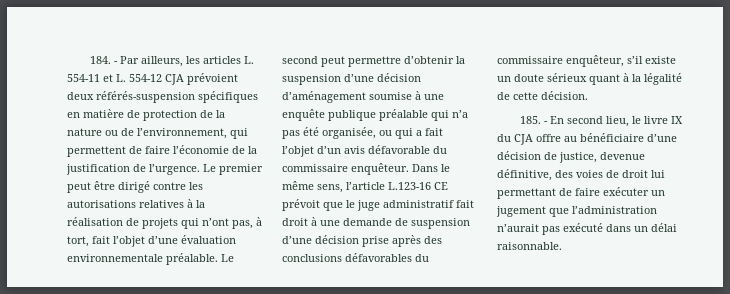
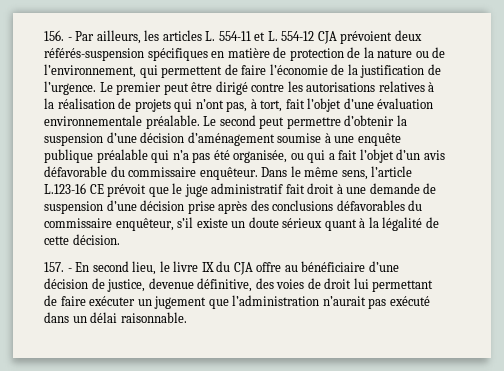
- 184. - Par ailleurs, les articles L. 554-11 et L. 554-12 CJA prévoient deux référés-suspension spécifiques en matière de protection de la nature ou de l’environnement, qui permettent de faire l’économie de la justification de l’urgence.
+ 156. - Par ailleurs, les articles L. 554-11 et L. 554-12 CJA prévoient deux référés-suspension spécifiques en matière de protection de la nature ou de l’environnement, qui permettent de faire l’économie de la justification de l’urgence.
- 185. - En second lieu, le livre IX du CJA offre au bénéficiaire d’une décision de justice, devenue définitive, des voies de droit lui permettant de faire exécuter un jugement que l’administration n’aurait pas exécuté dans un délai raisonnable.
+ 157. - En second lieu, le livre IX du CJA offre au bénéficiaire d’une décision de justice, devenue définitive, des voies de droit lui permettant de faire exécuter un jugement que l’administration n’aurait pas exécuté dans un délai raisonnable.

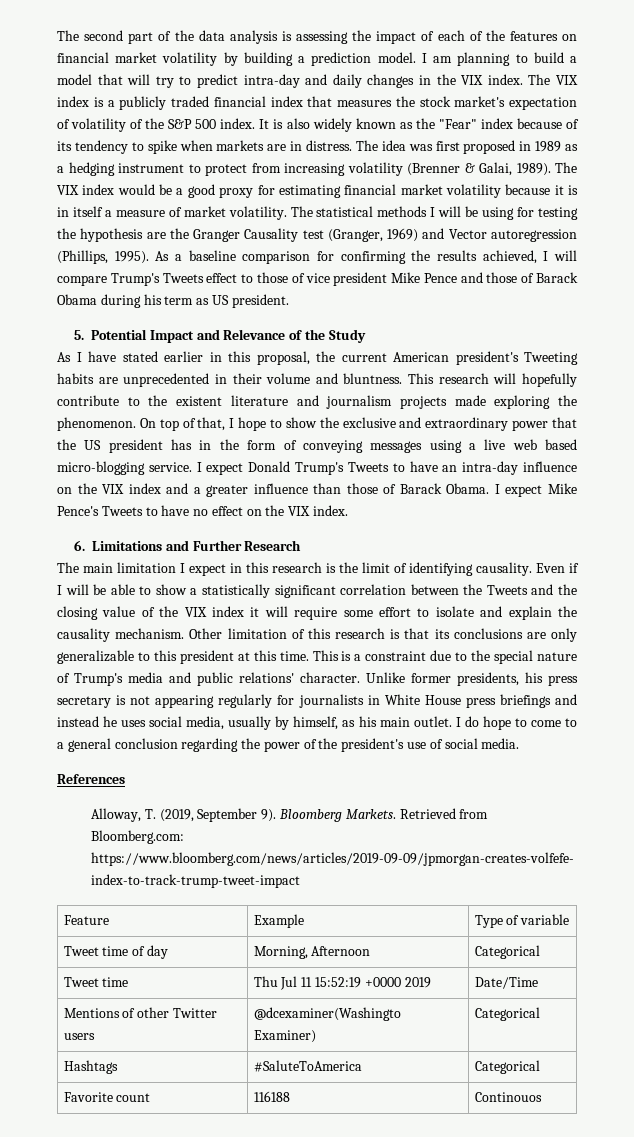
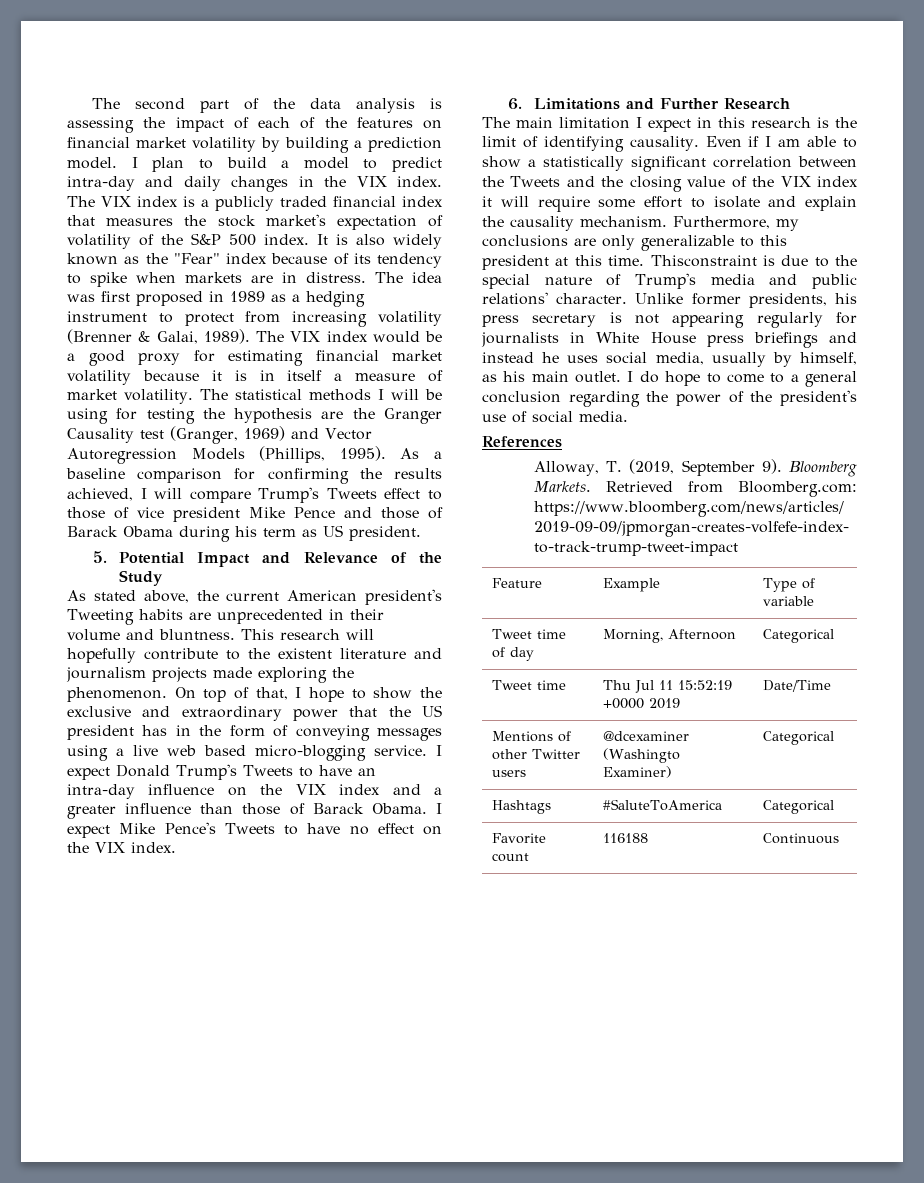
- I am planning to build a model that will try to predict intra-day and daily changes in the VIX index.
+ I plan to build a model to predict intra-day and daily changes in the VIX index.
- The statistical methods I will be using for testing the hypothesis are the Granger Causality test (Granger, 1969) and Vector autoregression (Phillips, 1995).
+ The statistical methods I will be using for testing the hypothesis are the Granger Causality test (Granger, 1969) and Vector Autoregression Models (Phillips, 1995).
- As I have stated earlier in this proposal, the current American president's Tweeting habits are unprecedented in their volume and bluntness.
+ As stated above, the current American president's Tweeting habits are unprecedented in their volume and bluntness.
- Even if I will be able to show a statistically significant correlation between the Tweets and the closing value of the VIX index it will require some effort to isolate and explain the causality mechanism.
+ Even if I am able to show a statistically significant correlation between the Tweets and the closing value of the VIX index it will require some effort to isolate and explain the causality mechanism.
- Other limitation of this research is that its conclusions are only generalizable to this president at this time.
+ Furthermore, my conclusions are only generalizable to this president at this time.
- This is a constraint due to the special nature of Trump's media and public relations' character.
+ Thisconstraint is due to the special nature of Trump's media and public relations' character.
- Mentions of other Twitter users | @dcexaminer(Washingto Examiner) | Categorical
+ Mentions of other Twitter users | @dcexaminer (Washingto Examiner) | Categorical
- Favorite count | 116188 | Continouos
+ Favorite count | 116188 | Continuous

* * *

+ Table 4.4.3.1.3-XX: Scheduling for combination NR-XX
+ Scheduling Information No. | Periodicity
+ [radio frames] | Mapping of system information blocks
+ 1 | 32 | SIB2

# GOAL OF THE EXERCISE
Using only the data above, copy out the lines that include the word "Washingto".

# RESULT
- Mentions of other Twitter users | @dcexaminer(Washingto Examiner) | Categorical
+ Mentions of other Twitter users | @dcexaminer (Washingto Examiner) | Categorical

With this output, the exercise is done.